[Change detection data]
╔══
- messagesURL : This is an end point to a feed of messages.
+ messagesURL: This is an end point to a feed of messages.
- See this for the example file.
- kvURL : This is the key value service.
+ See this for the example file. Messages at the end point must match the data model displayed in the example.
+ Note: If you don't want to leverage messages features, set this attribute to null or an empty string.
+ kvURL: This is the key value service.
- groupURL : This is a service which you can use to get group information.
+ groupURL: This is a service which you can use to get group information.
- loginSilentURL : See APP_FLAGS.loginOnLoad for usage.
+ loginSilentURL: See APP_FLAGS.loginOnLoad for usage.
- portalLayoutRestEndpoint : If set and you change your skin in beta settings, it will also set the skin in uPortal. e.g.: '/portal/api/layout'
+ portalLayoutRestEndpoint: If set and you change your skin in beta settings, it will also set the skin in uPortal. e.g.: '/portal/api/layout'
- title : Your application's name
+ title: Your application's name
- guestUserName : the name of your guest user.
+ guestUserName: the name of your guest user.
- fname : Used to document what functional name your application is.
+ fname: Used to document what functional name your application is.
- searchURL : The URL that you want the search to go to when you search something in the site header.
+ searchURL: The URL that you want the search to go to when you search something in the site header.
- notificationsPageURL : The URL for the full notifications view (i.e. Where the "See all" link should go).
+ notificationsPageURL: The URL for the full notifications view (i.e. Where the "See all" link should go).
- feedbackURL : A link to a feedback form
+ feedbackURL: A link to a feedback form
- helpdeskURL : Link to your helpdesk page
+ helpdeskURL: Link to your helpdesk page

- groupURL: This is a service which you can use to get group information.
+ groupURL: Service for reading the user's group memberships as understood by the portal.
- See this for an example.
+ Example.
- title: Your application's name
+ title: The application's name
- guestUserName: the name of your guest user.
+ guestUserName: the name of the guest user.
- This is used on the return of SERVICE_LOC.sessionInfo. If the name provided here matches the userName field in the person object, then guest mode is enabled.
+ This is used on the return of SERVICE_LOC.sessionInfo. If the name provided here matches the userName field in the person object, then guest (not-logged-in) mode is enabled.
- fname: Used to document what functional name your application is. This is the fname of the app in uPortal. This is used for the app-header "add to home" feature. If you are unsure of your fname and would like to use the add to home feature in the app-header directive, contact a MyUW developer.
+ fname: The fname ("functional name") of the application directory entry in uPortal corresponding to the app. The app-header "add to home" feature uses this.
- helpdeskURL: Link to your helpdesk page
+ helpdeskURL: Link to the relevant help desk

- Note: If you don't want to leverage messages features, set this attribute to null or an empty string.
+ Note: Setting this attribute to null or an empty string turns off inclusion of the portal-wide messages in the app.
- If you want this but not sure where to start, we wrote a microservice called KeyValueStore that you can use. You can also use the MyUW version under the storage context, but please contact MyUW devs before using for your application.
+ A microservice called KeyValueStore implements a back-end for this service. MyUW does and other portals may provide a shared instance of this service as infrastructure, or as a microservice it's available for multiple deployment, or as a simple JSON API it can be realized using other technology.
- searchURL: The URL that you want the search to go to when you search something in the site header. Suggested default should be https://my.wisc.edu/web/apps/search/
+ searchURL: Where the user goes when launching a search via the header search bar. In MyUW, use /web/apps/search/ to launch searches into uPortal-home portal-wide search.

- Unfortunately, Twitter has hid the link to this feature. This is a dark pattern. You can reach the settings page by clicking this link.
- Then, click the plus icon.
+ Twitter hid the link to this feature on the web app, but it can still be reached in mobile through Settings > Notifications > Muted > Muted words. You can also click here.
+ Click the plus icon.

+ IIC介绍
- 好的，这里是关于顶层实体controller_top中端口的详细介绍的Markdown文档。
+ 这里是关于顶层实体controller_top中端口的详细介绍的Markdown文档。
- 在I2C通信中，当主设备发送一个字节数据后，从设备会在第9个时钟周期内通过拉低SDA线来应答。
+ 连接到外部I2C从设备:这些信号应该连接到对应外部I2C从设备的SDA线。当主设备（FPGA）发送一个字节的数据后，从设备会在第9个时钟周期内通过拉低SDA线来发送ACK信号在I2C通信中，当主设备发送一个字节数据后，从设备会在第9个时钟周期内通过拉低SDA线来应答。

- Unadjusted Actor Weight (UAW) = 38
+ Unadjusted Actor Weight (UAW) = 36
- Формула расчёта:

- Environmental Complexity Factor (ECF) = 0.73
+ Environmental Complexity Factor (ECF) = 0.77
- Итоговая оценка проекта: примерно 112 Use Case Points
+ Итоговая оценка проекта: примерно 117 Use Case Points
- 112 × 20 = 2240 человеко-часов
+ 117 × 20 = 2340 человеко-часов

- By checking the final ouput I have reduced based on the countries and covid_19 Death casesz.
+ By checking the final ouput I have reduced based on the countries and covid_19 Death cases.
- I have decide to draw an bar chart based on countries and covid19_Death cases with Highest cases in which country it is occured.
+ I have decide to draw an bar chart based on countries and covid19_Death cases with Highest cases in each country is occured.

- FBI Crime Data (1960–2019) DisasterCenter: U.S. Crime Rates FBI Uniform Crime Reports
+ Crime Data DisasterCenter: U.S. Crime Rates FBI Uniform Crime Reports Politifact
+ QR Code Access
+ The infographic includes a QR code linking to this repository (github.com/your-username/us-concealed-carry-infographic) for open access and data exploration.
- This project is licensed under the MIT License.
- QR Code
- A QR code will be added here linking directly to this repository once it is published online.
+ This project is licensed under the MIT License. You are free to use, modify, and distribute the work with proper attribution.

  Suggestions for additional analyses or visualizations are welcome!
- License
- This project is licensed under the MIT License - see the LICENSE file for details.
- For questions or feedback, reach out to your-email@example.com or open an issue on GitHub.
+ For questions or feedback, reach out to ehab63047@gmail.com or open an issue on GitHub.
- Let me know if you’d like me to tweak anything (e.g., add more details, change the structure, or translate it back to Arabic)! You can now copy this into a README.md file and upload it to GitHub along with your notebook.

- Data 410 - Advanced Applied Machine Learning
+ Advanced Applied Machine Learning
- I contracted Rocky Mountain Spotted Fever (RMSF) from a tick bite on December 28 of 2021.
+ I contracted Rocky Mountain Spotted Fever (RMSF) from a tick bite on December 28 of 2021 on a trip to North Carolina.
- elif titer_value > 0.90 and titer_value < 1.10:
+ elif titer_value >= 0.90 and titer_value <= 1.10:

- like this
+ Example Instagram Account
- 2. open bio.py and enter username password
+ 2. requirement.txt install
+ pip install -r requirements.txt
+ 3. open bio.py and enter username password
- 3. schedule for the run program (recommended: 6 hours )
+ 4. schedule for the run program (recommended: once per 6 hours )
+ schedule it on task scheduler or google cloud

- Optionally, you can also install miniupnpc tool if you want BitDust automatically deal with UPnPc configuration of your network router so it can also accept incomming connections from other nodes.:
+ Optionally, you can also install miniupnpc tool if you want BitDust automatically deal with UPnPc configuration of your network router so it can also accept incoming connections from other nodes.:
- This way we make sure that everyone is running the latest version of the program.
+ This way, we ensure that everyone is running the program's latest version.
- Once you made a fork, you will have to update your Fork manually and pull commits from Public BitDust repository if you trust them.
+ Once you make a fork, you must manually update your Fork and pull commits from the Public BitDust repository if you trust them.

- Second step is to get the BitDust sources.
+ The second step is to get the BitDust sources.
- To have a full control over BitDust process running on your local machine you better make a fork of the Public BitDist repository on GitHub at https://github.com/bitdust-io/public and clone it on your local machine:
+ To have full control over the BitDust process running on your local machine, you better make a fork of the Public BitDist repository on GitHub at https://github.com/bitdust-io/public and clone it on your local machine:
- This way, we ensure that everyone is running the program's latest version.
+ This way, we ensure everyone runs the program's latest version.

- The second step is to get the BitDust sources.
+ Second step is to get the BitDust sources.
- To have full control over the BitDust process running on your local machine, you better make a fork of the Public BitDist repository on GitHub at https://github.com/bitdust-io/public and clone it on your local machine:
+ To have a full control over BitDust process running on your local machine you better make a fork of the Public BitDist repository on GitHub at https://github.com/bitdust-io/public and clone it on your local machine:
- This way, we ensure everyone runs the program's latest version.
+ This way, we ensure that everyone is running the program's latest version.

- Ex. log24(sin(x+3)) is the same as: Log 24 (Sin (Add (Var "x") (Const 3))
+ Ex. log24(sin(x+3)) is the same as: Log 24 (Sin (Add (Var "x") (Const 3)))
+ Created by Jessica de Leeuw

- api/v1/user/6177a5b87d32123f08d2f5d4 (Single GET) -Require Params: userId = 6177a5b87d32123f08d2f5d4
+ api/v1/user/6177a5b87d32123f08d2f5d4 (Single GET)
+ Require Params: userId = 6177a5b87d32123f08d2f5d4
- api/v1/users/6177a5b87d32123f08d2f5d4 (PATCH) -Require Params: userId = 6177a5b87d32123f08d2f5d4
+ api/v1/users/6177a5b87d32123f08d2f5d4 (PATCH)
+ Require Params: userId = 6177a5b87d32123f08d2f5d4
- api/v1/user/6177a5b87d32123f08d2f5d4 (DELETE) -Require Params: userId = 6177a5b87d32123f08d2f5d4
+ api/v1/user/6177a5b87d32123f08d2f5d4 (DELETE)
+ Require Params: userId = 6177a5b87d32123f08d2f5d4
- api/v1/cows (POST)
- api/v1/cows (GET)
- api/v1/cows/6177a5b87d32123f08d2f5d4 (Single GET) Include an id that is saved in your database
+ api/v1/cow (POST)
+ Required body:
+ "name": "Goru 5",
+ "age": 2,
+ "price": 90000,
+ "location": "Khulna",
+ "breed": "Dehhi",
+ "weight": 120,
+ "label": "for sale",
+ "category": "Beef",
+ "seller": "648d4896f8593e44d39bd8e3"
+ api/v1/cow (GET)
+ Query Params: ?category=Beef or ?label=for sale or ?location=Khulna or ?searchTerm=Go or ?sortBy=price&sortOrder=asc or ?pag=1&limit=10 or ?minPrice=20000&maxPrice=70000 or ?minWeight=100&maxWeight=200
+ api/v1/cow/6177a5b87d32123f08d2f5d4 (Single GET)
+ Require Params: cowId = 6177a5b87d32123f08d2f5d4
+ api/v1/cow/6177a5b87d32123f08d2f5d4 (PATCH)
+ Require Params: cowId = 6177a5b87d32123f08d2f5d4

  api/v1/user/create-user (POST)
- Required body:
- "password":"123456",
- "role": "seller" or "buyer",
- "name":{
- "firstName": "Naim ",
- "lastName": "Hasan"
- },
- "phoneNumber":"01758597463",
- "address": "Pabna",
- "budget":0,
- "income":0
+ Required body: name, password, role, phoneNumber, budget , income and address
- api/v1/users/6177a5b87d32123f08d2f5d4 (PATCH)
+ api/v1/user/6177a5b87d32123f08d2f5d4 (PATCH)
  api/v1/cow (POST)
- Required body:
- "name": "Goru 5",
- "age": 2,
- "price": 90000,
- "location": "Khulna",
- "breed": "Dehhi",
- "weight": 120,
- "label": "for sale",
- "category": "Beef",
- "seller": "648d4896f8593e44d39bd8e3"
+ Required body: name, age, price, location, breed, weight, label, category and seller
╚══
**Exercise directions**
One stretch of the lines above is wanted, from the line that contains "- title: Your application's name" through the line that contains "(not-logged-in) mode is enabled.". Output it exactly.

**Answer box**
- title: Your application's name
+ title: The application's name
- guestUserName: the name of your guest user.
+ guestUserName: the name of the guest user.
- This is used on the return of SERVICE_LOC.sessionInfo. If the name provided here matches the userName field in the person object, then guest mode is enabled.
+ This is used on the return of SERVICE_LOC.sessionInfo. If the name provided here matches the userName field in the person object, then guest (not-logged-in) mode is enabled.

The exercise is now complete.